WHAT TO PRODUCE:
Repeat nothing but the line containing "row order: Location" and the lines that follow it, up to and including the last line of the data below.

━━━ AVAILABLE RECORDS

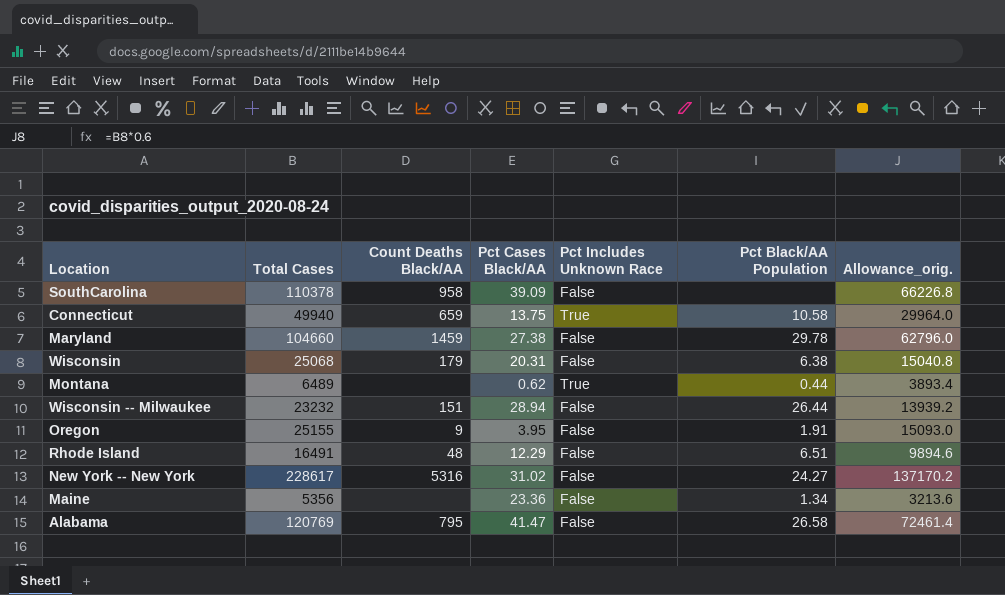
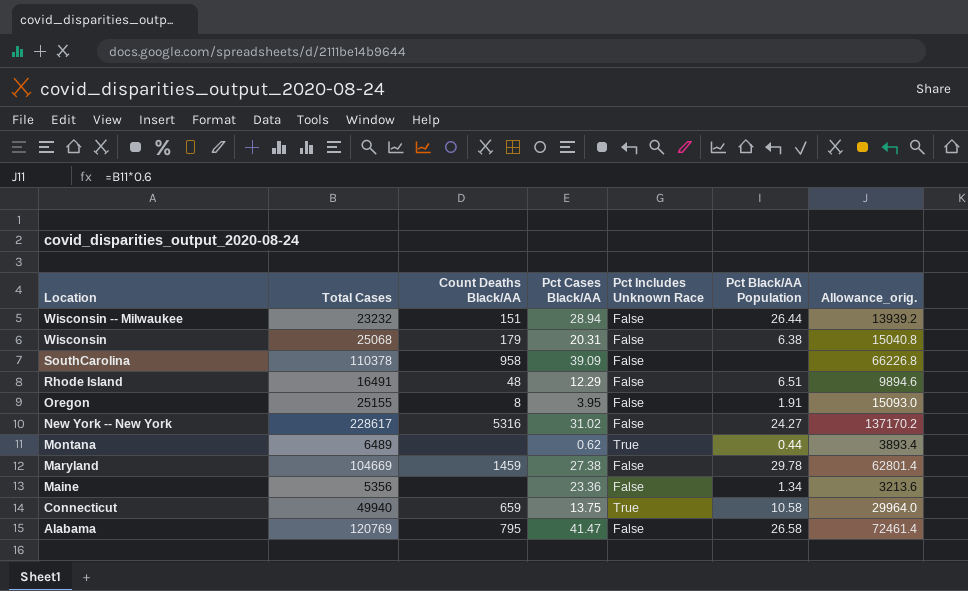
row order: none -> Location descending
Oregon | Count Deaths Black/AA: 9 -> 8
Maryland | Total Cases: 104660 -> 104669
Maryland | Allowance_orig.: 62796.0 -> 62801.4

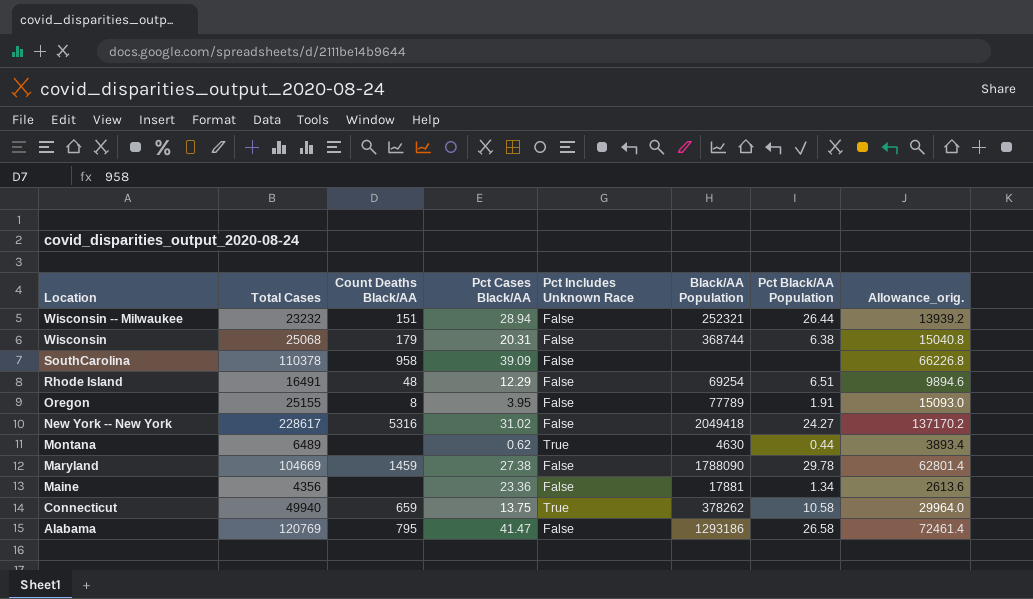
column Black/AA Population | position: none -> 6
Maine | Total Cases: 5356 -> 4356
Maine | Allowance_orig.: 3213.6 -> 2613.6

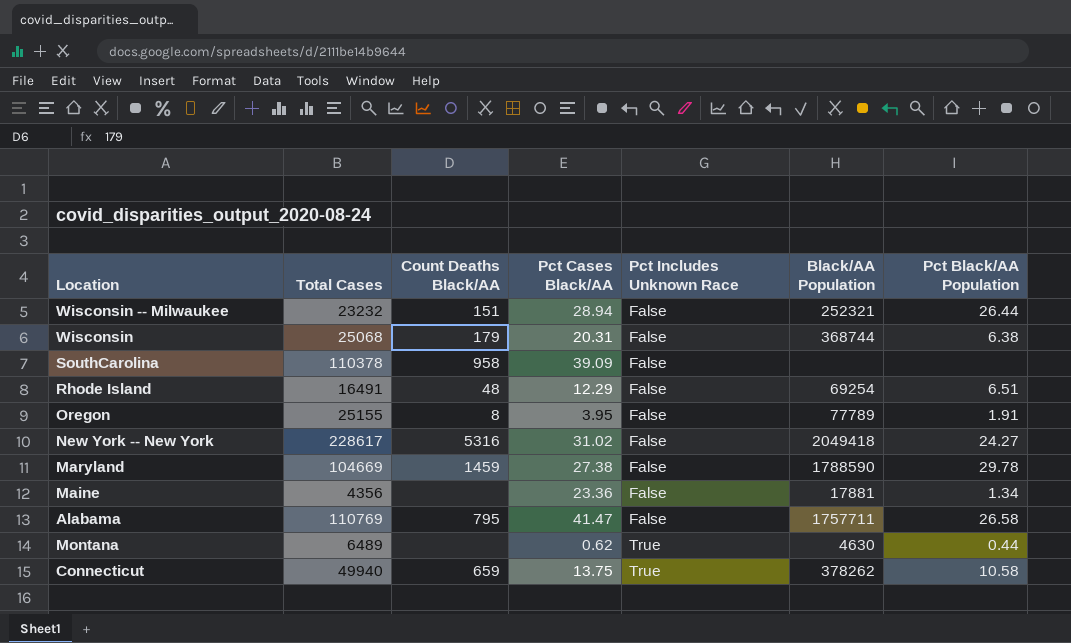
row order: Location descending -> Pct Includes Unknown Race ascending
column Allowance_orig. | formula: [Total Cases] * 0.6 -> none
Maryland | Black/AA Population: 1788090 -> 1788590
Alabama | Total Cases: 120769 -> 110769
Alabama | Black/AA Population: 1293186 -> 1757711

━━━━━━

REPLY TO THE EXERCISE:
row order: Location descending -> Pct Includes Unknown Race ascending
column Allowance_orig. | formula: [Total Cases] * 0.6 -> none
Maryland | Black/AA Population: 1788090 -> 1788590
Alabama | Total Cases: 120769 -> 110769
Alabama | Black/AA Population: 1293186 -> 1757711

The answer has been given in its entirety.